I looked at my husband and had a little epiphany. All my life, the people I loved most had described me by my accomplishments and accolades--my parents, my teachers, competitive Catholic schoolmates, and later, boyfriends, had all introduced and described me in terms of what I had done: "This is my daughter/friend/girlfriend. She studies [subject] at [institution]." My personal success was defined in terms educational credits and earnings potential. My college boyfriend of about three years showed he cared for me by pushing me to achieve the best scores, recommendations, and awards.

Mr. G is also an intelligent man who did well in school and received awards and high scores.

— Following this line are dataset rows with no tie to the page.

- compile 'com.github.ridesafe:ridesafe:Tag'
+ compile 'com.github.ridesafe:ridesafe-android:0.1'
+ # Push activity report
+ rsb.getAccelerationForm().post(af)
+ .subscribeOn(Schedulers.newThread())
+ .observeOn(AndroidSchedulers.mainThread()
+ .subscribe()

But somewhere along the way, along the difficult path of his young life, he stopped caring about those social statistics and began to define himself and those around him by their personal qualities--who they were, not what they had done. I realize the two can never be totally independent of one another, but they are two very different ways of looking at and interacting with people.

And I realized that my writing changed when my relationship with Mr. G began. He is not heavily involved with my creative writing. He is supportive and encouraging of my writing time, and occasionally he will read pieces I show to him. But he is not actively involved with my writing process. He doesn't come to my writing group meetings or engage in his own creative writing. What Mr. G does is feed my mind and soul from the outside. He lets me know through all of his interactions with me that he loves me for who I am, regardless of what I do or don't accomplish. That gives me a safe place, internally, to write so that I don't feel exposed and vulnerable when I reveal my writing to others. If people don't like what I've written--or if I look at my own writing and realize it could use a lot of improving--that has little to no bearing on how I feel about myself these days. I can think that my writing is terrible without thinking that I am terrible. And that separation allows me to look for ways to improve my writing, without feeling bad in the process.

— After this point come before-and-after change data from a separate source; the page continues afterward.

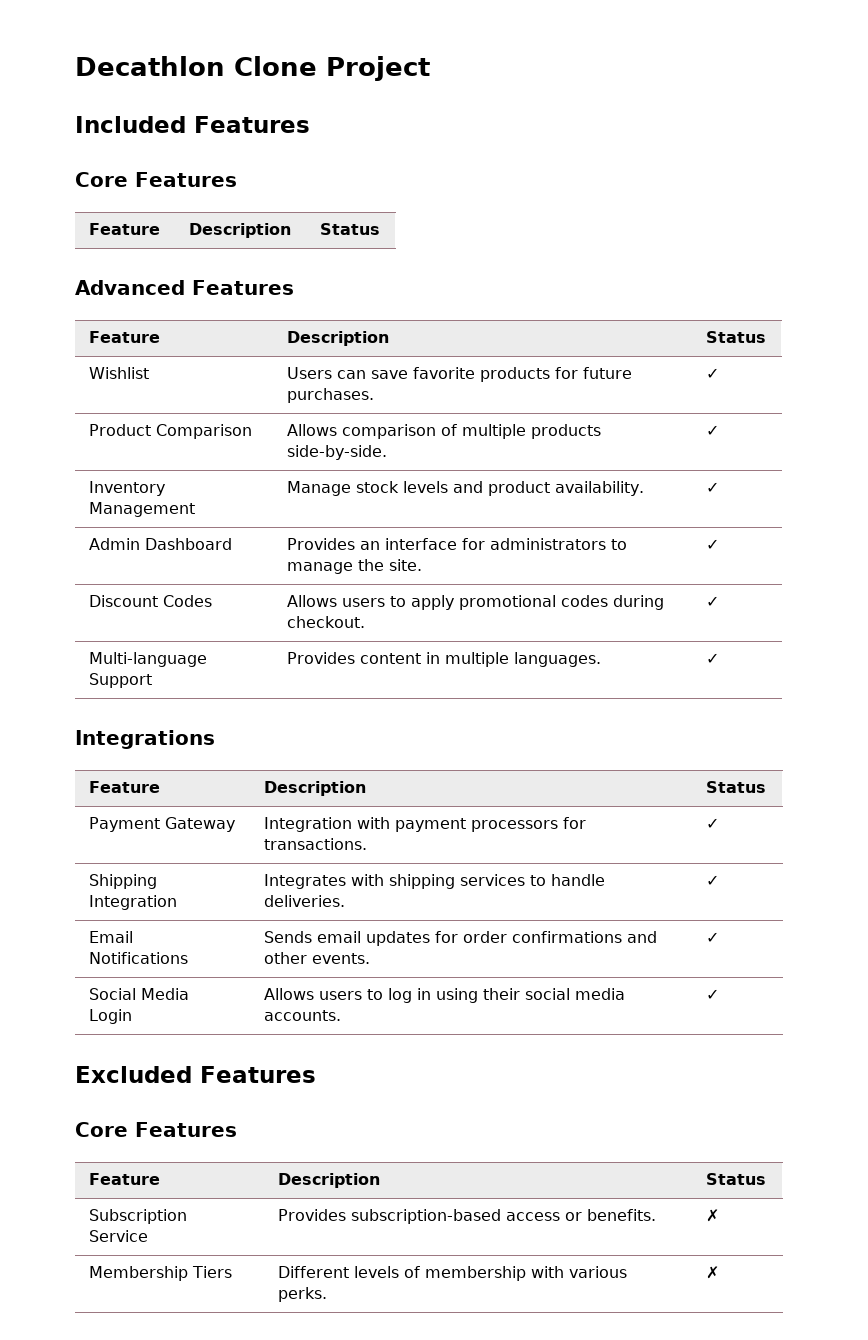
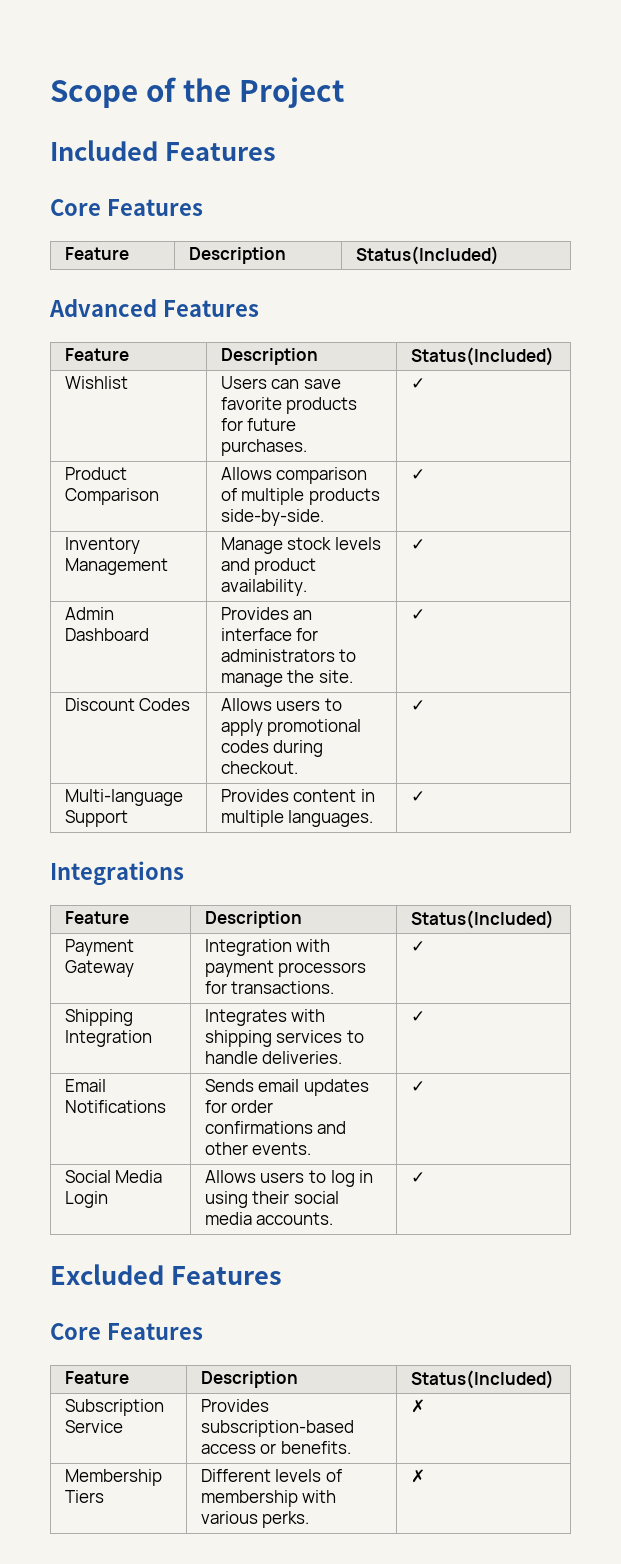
- Decathlon Clone Project
+ Scope of the Project
  Included Features
  Core Features
- Feature | Description | Status
+ Feature | Description | Status(Included)
  Advanced Features
- Feature | Description | Status
+ Feature | Description | Status(Included)
  Integrations
- Feature | Description | Status
+ Feature | Description | Status(Included)
  Excluded Features
  Core Features
- Feature | Description | Status
+ Feature | Description | Status(Included)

Having a child is making me hyper-aware of these personal narratives. How will my daughter define herself? How will I describe her? How will I introduce her to others? I know that the way my child hears me talking about her, and the way I talk to her, will greatly influence how she sees herself--and thus, how she presents herself to the world and what she produces creatively.

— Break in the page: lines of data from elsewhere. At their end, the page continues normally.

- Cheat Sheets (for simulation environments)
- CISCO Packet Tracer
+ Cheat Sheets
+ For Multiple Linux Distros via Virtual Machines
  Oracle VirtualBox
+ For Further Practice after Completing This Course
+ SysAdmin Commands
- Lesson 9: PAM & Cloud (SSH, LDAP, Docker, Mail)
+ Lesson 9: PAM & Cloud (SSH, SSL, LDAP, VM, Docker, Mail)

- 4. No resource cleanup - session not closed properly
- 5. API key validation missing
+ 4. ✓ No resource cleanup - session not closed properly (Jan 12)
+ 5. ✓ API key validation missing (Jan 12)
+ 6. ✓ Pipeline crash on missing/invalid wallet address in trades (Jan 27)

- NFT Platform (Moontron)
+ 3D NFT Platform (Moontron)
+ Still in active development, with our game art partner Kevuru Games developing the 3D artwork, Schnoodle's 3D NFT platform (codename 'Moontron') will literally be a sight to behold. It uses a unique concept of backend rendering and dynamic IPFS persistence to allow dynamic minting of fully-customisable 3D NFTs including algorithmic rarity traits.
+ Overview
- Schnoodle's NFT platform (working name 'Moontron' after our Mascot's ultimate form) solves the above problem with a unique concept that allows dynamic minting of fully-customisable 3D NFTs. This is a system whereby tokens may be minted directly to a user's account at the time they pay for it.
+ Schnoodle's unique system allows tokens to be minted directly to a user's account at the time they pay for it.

I hope that I can instill in my daughter the wisdom and strength it took me a quarter of a century to find. I want her to know from the start that she is loved and she is valued no matter what she does or how many mistakes she makes along the way. I want to give her that safe place inside from which to explore, learn, and grow so that she never feels bad about herself for smearing a painting or breaking a crayon. I want her to understand that the things she creates and does come from within herself, but not the reverse--the results of her efforts do not make her who she is inside.

I think that having a child will give me many more of these moments of awakening, when I become aware of the story behind the story and come to appreciate what really matters in life.


  1. Being a mom is an absolutely incredible experience, but don't be surprised if it takes you a few years to realize that! Interesting post. I often wonder how other people see me. Altho I'm not even sure how I see myself half the time.

  2. The thought of sitting down to try and characterize myself for a child (or really, for anyone) is horrifying. I'm not even sure I could pull it off.

  3. Karen: I think I'm realizing it already! Since studying child development academically, I have never bought into the idea that childcare or parenting are in any way unsophisticated or less important than any career or way of spending one's time.

    Nevets: But we do it all the time for things like online profiles, author bios, and resumes. It is a lot different, though, doing it for a family member instead of a public audience.